Vic Parsons October 20, 2020
Japan: Trans woman kept in solitary for 15 months after her visa expired

Pato is sharing her ordeal in immigration detention to try to improve things for other trans women. (Envato)

A trans woman who was kept in solitary confinement at an immigration detention centre in Japan for 15 months is speaking out about her “traumatising” ordeal.

Pato, who was kept alone in her cell for 22 hours a day, was also denied healthcare – meaning after seven years of HRT, she suddenly came off her hormone treatment.

“Right now, I am still a bit traumatised,” Pato, who is now staying with family after being released on October 7, told The Japan Times. “I can’t think of good things, my thoughts are negative and I’m afraid of going for walks and doing things outside my home. (The experience) affected my physical and mental health.”

She was also subjected to transphobic abuse from guards and other women in the detention centre, eventually becoming depressed and attempting suicide.
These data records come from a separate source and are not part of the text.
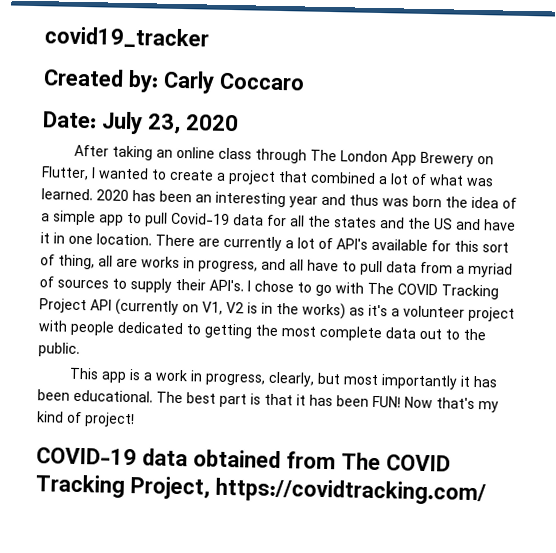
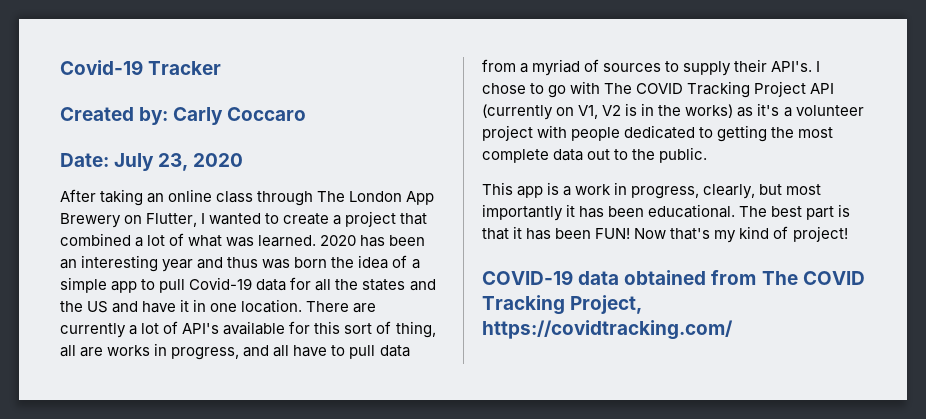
[44,26,209,49] covid19_tracker -> [60,60,222,75] Covid-19 Tracker

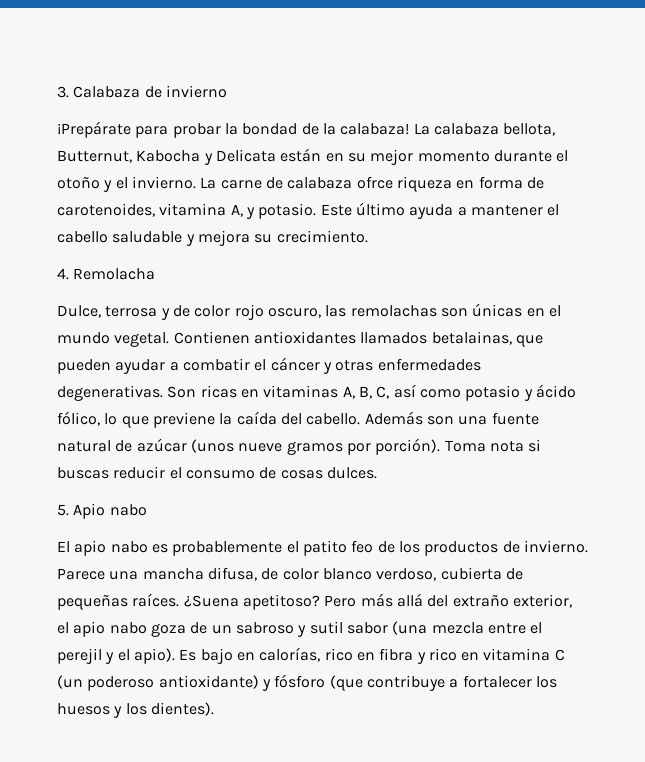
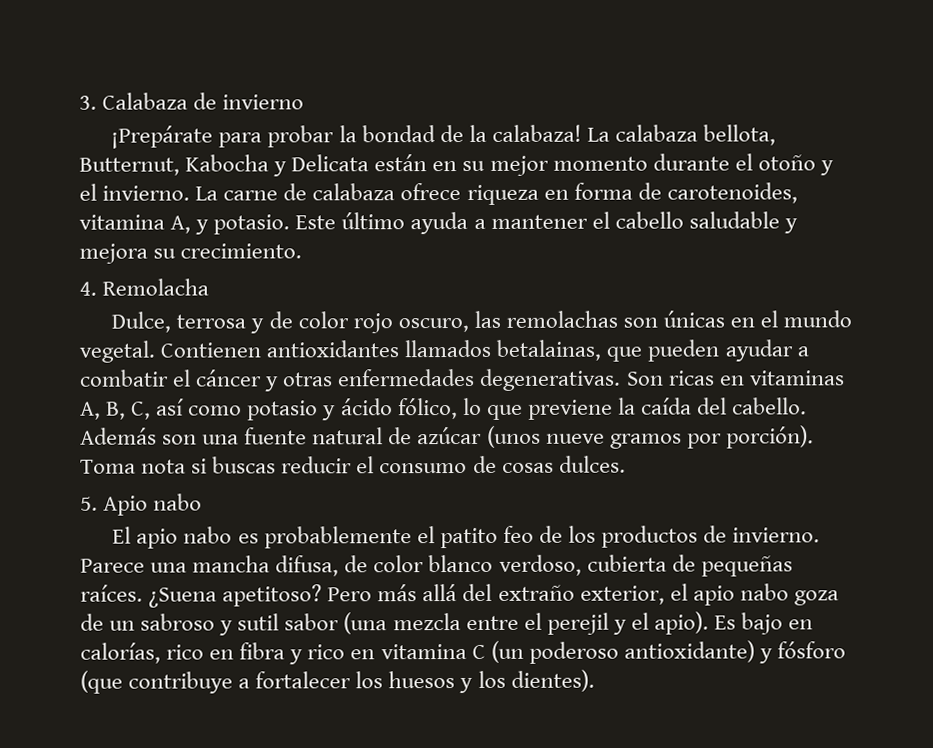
[356,176,393,189] ofrce -> [400,183,462,201] ofrece

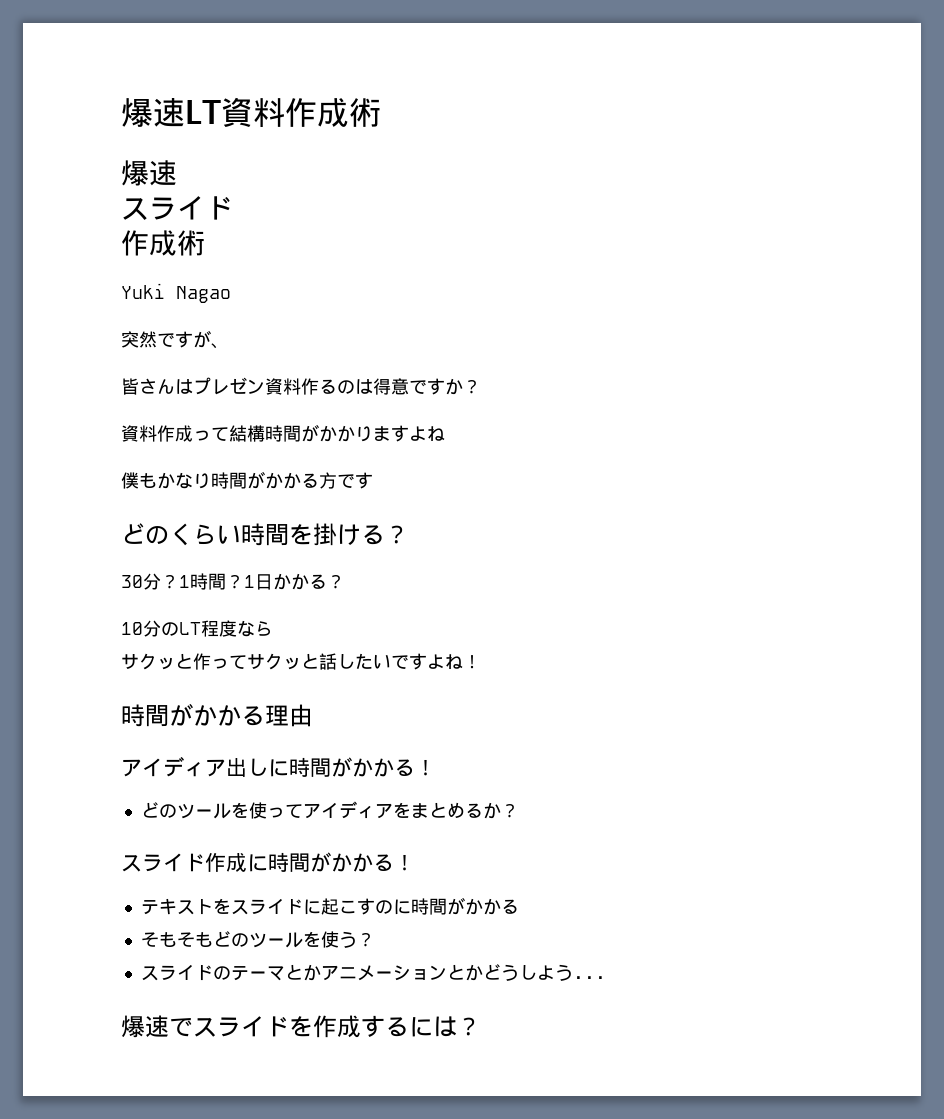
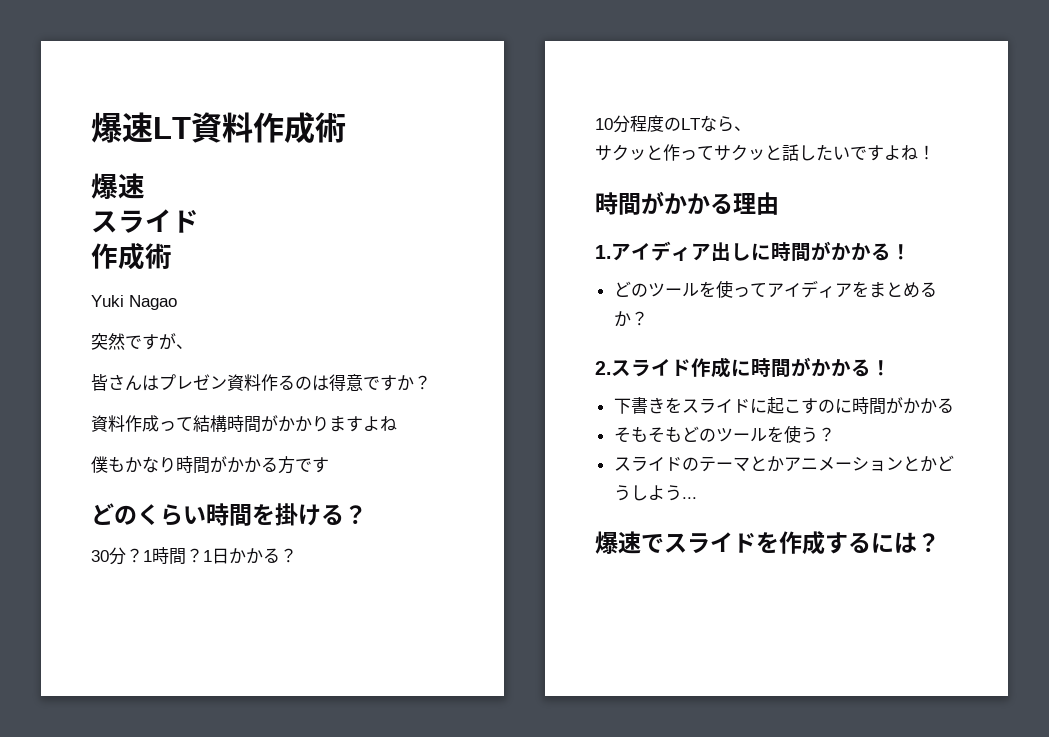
[161,620,237,637] のLT程度 -> [630,115,700,132] 程度のLT
(273, 628) none -> [734,126,751,131] 、
(313, 715) none -> [595,245,611,259] 1.
(519, 810) none -> [595,361,611,375] 2.
[140,898,213,915] テキスト -> [613,397,665,414] 下書き

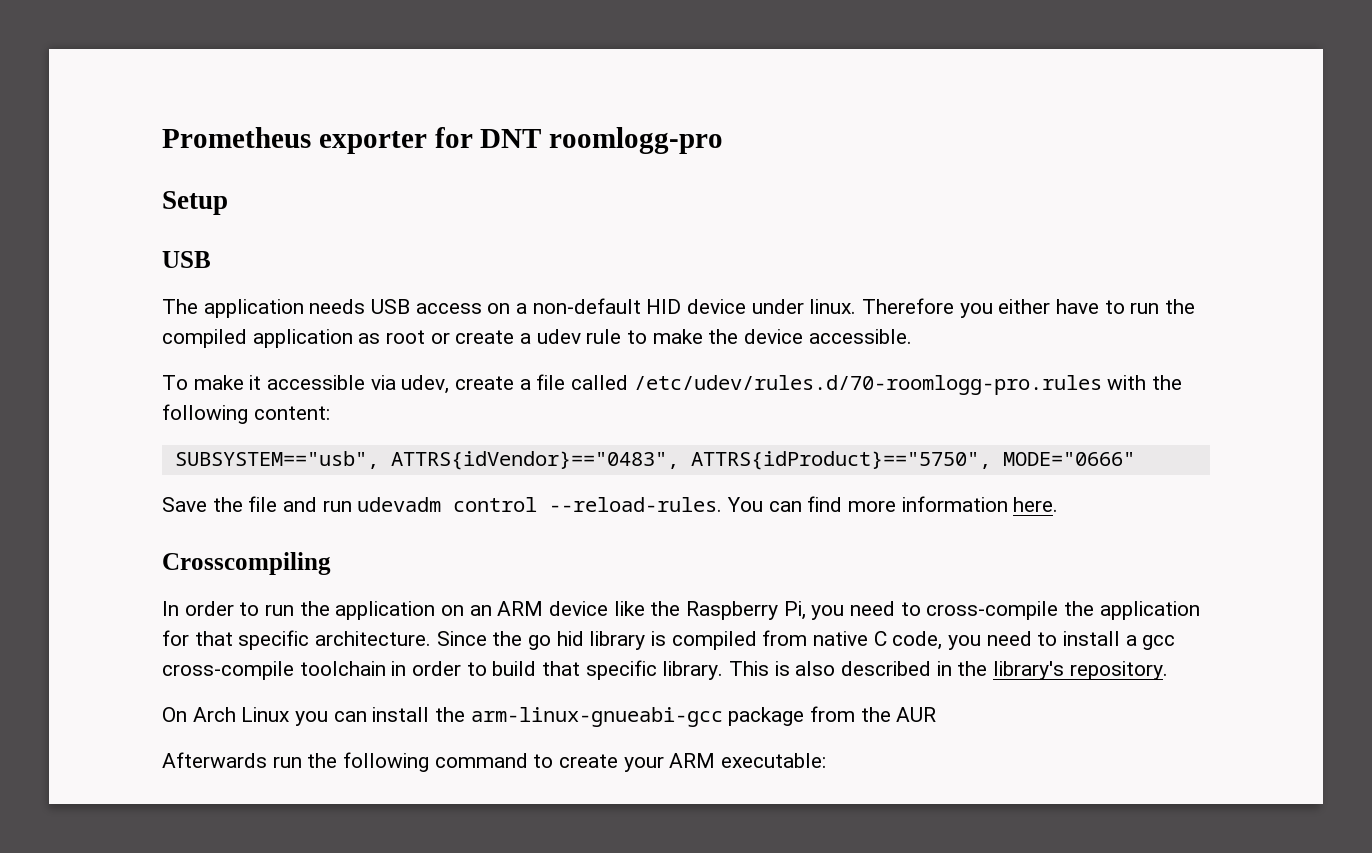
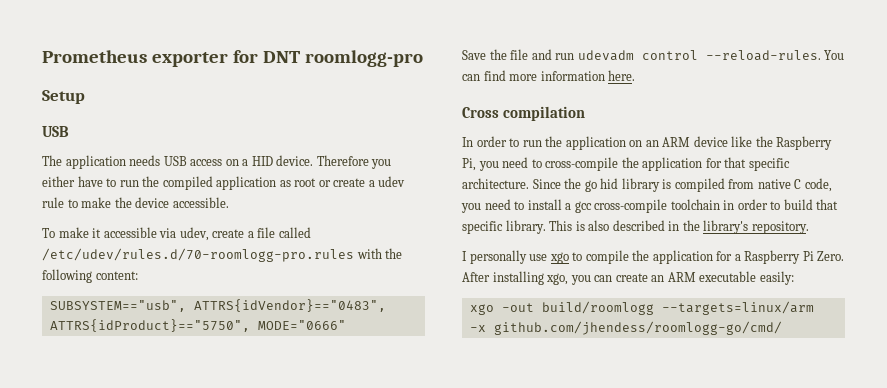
[532,298,857,314] non-default HID device under linux. -> [251,155,314,166] HID device.
[162,552,331,575] Crosscompiling -> [462,106,585,121] Cross compilation
[162,706,937,727] [162,752,827,772] On Arch Linux you can install the arm-linux-gnueabi-gcc package from the AUR // Afterwards run the following command to create your ARM executable: -> [462,250,845,264] [462,271,794,285] [469,301,814,315] [469,321,782,335] I personally use xgo to compile the application for a Raspberry Pi Zero. After installing xgo, you can create an ARM executable easily: // xgo -out build/roomlogg --targets=linux/arm -x github.com/jhendess/roomlogg-go/cmd/

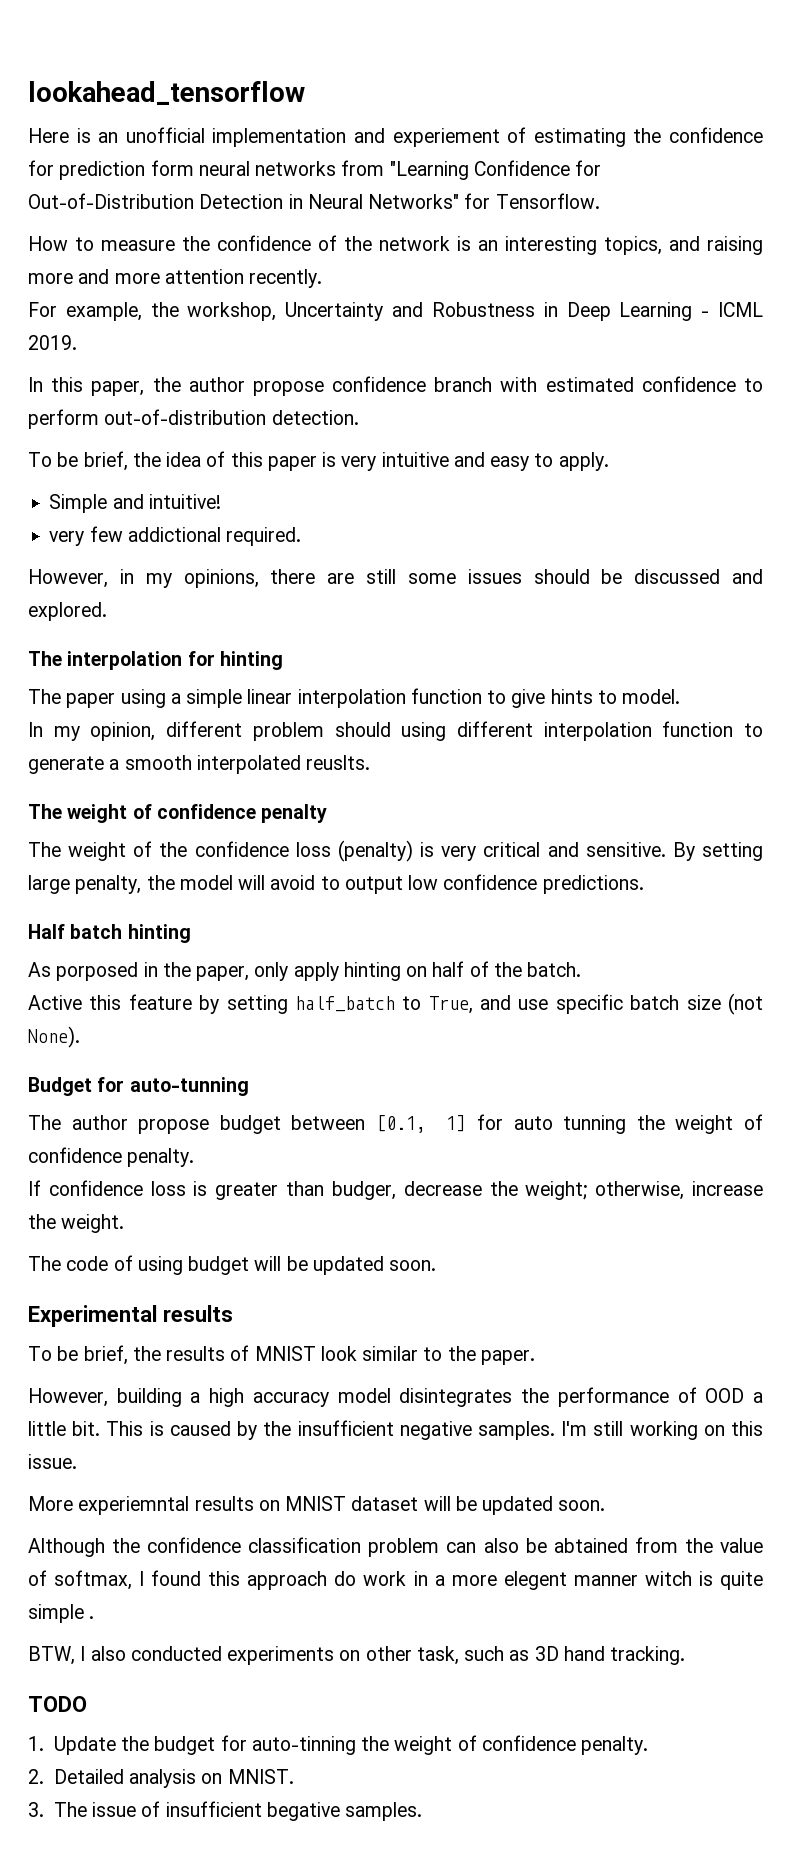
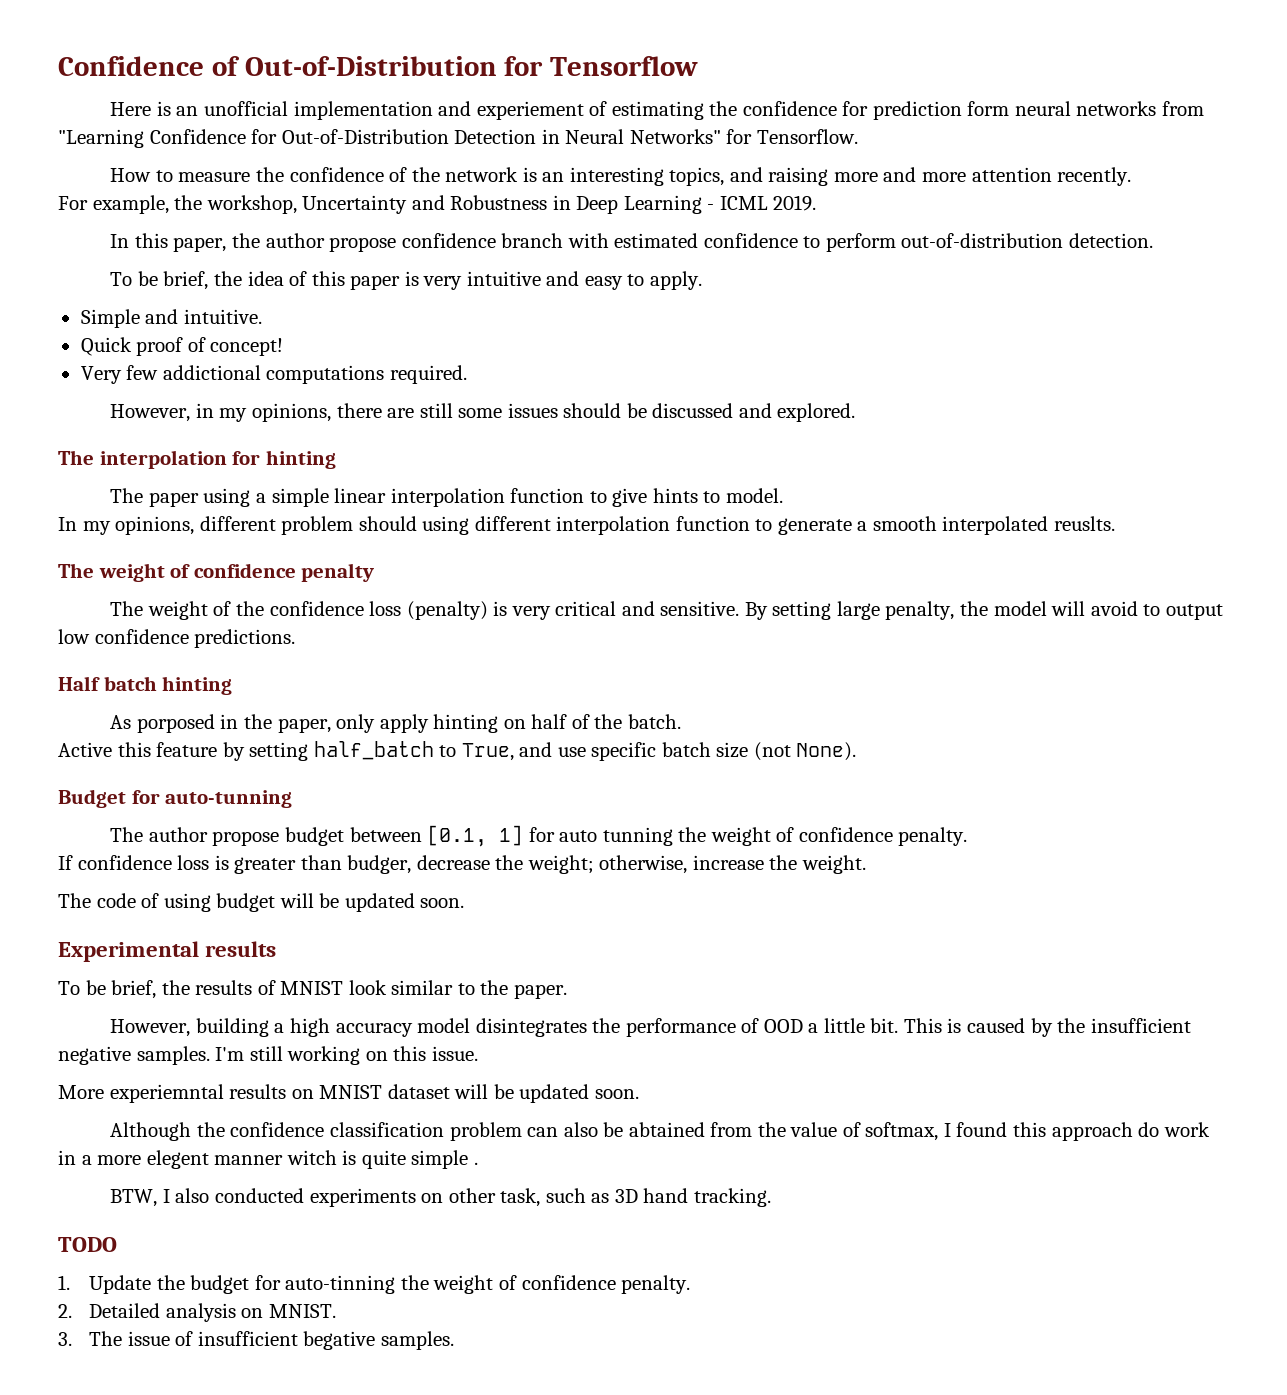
[28,81,305,105] lookahead_tensorflow -> [58,56,699,76] Confidence of Out-of-Distribution for Tensorflow
[148,494,221,509] [49,531,85,546] intuitive! // very -> [183,309,262,324] [80,337,284,356] [80,366,122,384] intuitive. // Quick proof of concept! // Very
(221, 534) none -> [266,365,385,384] computations
[90,722,156,741] opinion, -> [115,516,195,535] opinions,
A gay politician who worked behind the scenes after learning of her ordeal managed to secure her a low dose of estrogen as well as antidepressants, and says the experience opened his eyes to how badly trans women are treated by officials and inflexible bureaucracy. In Japan, physical violence towards the trans community is reportedly less prevalent than in other countries, but trans people must be sterilised before they can have their gender legally recognised.

Pato, whose last name is withheld for her protection, arrived in Japan in 2015 to visit her father, who had cancer, on a tourist via from the Philippines. She was found to have overstayed her welcome in July 2019 and taken into immigration detention in the Tokyo Regional Immigration Services Bureau in the Konan area of Minato Ward.

But because Japan does not have specific guidelines for trans people in immigration detention, the guards kept her in solitary confinement, away from the other women. When she requested being moved to a men’s immigration detention centre, so that she was not trapped in her cell for 22 hours a day, this request was refused.

“I didn’t know why they wouldn’t let me stay with the women or the men,” said Pato, adding that she overstayed her visa but “didn’t have any big charges against me”.

“I thought that keeping me in a small room for 22 hours a day was against my human rights,” she added.

“Of course, it affected me psychologically. I’m human.”

Taiga Ishikawa, a member of the House of Councillors who was one of Japan’s first openly gay politicians, helped Pato get access to medication while she was in immigration detention.

“I’ve learned that there are many trans women who have a difficult time in immigration detention,” Ishikawa said. “I’ve always thought that Japan wasn’t a very good place for LGBTQ people. But in other places, trans people, especially trans women, face a lot of violence. Compared to those situations, Japan is actually quite good.

“However, many people who flee their home countries because of discrimination and violence end up in Japan. That means Japan and its institutions — especially immigration — need to understand the situations trans people face, and treat them correctly if they’re in detention.”

Aliza Krobara of Justice for Pato-chan, an activist group that advocated for Pato through letter-writing campaigns, visiting her and holding demonstrations, said that she “is now out of detention, but she’s far from being free”.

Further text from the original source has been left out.